PROBLEM ▸ Set down the records again. Every word and mark must match exactly.

SOURCE RECORDS ▸
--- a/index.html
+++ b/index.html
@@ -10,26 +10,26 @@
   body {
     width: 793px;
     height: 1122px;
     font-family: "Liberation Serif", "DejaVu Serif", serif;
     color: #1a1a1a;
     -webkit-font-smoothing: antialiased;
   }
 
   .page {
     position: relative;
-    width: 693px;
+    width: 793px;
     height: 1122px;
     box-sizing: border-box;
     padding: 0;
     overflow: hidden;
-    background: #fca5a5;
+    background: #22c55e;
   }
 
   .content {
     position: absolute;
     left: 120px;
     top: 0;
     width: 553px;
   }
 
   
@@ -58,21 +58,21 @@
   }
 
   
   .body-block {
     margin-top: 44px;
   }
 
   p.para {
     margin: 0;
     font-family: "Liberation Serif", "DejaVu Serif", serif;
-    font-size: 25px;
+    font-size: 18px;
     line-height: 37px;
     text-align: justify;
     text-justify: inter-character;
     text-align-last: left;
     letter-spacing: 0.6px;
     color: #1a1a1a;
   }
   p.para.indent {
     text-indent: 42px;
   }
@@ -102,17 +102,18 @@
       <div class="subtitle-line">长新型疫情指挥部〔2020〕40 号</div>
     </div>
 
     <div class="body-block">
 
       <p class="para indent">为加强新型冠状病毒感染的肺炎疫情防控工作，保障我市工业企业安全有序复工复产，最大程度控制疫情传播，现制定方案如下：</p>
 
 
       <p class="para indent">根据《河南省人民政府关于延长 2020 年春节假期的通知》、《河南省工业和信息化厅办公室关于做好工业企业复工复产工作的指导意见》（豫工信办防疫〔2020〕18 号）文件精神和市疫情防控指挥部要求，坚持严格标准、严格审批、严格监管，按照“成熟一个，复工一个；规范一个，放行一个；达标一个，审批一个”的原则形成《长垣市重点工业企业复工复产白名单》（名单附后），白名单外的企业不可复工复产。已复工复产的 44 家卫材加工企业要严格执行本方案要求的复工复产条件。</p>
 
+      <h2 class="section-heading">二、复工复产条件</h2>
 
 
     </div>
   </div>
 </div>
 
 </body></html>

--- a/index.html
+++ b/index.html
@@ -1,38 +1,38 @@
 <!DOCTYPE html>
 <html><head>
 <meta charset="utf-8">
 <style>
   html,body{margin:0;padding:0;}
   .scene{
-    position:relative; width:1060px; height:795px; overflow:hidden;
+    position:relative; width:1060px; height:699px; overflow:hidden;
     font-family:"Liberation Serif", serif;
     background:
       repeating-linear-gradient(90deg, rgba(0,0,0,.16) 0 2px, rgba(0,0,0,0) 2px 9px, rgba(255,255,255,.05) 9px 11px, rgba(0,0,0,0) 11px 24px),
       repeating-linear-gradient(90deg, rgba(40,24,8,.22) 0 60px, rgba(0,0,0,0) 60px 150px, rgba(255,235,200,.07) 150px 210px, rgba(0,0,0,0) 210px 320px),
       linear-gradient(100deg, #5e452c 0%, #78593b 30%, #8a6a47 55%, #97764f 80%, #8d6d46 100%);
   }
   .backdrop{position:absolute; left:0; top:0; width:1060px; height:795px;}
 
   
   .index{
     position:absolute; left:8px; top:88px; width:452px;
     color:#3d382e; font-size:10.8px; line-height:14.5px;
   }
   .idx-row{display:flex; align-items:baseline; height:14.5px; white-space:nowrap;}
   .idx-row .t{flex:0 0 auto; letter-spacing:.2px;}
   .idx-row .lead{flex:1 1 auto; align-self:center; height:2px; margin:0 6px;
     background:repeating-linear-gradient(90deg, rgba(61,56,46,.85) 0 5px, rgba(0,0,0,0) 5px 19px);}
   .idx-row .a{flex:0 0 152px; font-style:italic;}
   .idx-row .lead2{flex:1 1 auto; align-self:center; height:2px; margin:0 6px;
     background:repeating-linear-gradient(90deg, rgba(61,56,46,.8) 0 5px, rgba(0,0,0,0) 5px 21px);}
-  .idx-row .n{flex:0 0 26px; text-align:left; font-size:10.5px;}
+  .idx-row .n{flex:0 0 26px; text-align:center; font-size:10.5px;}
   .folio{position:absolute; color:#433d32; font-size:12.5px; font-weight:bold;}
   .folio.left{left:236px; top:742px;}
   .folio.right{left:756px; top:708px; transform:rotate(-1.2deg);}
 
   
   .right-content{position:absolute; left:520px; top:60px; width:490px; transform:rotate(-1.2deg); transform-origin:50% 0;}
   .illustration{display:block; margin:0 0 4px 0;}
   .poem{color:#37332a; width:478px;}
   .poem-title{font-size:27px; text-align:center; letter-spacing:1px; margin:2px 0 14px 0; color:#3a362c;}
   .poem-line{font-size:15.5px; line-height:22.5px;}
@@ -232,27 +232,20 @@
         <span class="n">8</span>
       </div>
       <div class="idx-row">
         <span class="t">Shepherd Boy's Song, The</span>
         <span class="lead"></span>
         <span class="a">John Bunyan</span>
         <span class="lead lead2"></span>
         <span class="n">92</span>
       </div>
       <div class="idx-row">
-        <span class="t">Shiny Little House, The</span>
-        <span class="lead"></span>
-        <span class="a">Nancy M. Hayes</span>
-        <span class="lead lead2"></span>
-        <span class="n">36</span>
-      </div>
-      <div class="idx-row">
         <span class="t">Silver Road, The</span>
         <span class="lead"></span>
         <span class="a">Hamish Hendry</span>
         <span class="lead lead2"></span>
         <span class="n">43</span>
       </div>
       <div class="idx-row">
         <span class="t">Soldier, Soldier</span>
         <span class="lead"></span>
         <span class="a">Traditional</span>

YOUR RESPONSE ▸
--- a/index.html
+++ b/index.html
@@ -10,26 +10,26 @@
   body {
     width: 793px;
     height: 1122px;
     font-family: "Liberation Serif", "DejaVu Serif", serif;
     color: #1a1a1a;
     -webkit-font-smoothing: antialiased;
   }
 
   .page {
     position: relative;
-    width: 693px;
+    width: 793px;
     height: 1122px;
     box-sizing: border-box;
     padding: 0;
     overflow: hidden;
-    background: #fca5a5;
+    background: #22c55e;
   }
 
   .content {
     position: absolute;
     left: 120px;
     top: 0;
     width: 553px;
   }
 
   
@@ -58,21 +58,21 @@
   }
 
   
   .body-block {
     margin-top: 44px;
   }
 
   p.para {
     margin: 0;
     font-family: "Liberation Serif", "DejaVu Serif", serif;
-    font-size: 25px;
+    font-size: 18px;
     line-height: 37px;
     text-align: justify;
     text-justify: inter-character;
     text-align-last: left;
     letter-spacing: 0.6px;
     color: #1a1a1a;
   }
   p.para.indent {
     text-indent: 42px;
   }
@@ -102,17 +102,18 @@
       <div class="subtitle-line">长新型疫情指挥部〔2020〕40 号</div>
     </div>
 
     <div class="body-block">
 
       <p class="para indent">为加强新型冠状病毒感染的肺炎疫情防控工作，保障我市工业企业安全有序复工复产，最大程度控制疫情传播，现制定方案如下：</p>
 
 
       <p class="para indent">根据《河南省人民政府关于延长 2020 年春节假期的通知》、《河南省工业和信息化厅办公室关于做好工业企业复工复产工作的指导意见》（豫工信办防疫〔2020〕18 号）文件精神和市疫情防控指挥部要求，坚持严格标准、严格审批、严格监管，按照“成熟一个，复工一个；规范一个，放行一个；达标一个，审批一个”的原则形成《长垣市重点工业企业复工复产白名单》（名单附后），白名单外的企业不可复工复产。已复工复产的 44 家卫材加工企业要严格执行本方案要求的复工复产条件。</p>
 
+      <h2 class="section-heading">二、复工复产条件</h2>
 
 
     </div>
   </div>
 </div>
 
 </body></html>

--- a/index.html
+++ b/index.html
@@ -1,38 +1,38 @@
 <!DOCTYPE html>
 <html><head>
 <meta charset="utf-8">
 <style>
   html,body{margin:0;padding:0;}
   .scene{
-    position:relative; width:1060px; height:795px; overflow:hidden;
+    position:relative; width:1060px; height:699px; overflow:hidden;
     font-family:"Liberation Serif", serif;
     background:
       repeating-linear-gradient(90deg, rgba(0,0,0,.16) 0 2px, rgba(0,0,0,0) 2px 9px, rgba(255,255,255,.05) 9px 11px, rgba(0,0,0,0) 11px 24px),
       repeating-linear-gradient(90deg, rgba(40,24,8,.22) 0 60px, rgba(0,0,0,0) 60px 150px, rgba(255,235,200,.07) 150px 210px, rgba(0,0,0,0) 210px 320px),
       linear-gradient(100deg, #5e452c 0%, #78593b 30%, #8a6a47 55%, #97764f 80%, #8d6d46 100%);
   }
   .backdrop{position:absolute; left:0; top:0; width:1060px; height:795px;}
 
   
   .index{
     position:absolute; left:8px; top:88px; width:452px;
     color:#3d382e; font-size:10.8px; line-height:14.5px;
   }
   .idx-row{display:flex; align-items:baseline; height:14.5px; white-space:nowrap;}
   .idx-row .t{flex:0 0 auto; letter-spacing:.2px;}
   .idx-row .lead{flex:1 1 auto; align-self:center; height:2px; margin:0 6px;
     background:repeating-linear-gradient(90deg, rgba(61,56,46,.85) 0 5px, rgba(0,0,0,0) 5px 19px);}
   .idx-row .a{flex:0 0 152px; font-style:italic;}
   .idx-row .lead2{flex:1 1 auto; align-self:center; height:2px; margin:0 6px;
     background:repeating-linear-gradient(90deg, rgba(61,56,46,.8) 0 5px, rgba(0,0,0,0) 5px 21px);}
-  .idx-row .n{flex:0 0 26px; text-align:left; font-size:10.5px;}
+  .idx-row .n{flex:0 0 26px; text-align:center; font-size:10.5px;}
   .folio{position:absolute; color:#433d32; font-size:12.5px; font-weight:bold;}
   .folio.left{left:236px; top:742px;}
   .folio.right{left:756px; top:708px; transform:rotate(-1.2deg);}
 
   
   .right-content{position:absolute; left:520px; top:60px; width:490px; transform:rotate(-1.2deg); transform-origin:50% 0;}
   .illustration{display:block; margin:0 0 4px 0;}
   .poem{color:#37332a; width:478px;}
   .poem-title{font-size:27px; text-align:center; letter-spacing:1px; margin:2px 0 14px 0; color:#3a362c;}
   .poem-line{font-size:15.5px; line-height:22.5px;}
@@ -232,27 +232,20 @@
         <span class="n">8</span>
       </div>
       <div class="idx-row">
         <span class="t">Shepherd Boy's Song, The</span>
         <span class="lead"></span>
         <span class="a">John Bunyan</span>
         <span class="lead lead2"></span>
         <span class="n">92</span>
       </div>
       <div class="idx-row">
-        <span class="t">Shiny Little House, The</span>
-        <span class="lead"></span>
-        <span class="a">Nancy M. Hayes</span>
-        <span class="lead lead2"></span>
-        <span class="n">36</span>
-      </div>
-      <div class="idx-row">
         <span class="t">Silver Road, The</span>
         <span class="lead"></span>
         <span class="a">Hamish Hendry</span>
         <span class="lead lead2"></span>
         <span class="n">43</span>
       </div>
       <div class="idx-row">
         <span class="t">Soldier, Soldier</span>
         <span class="lead"></span>
         <span class="a">Traditional</span>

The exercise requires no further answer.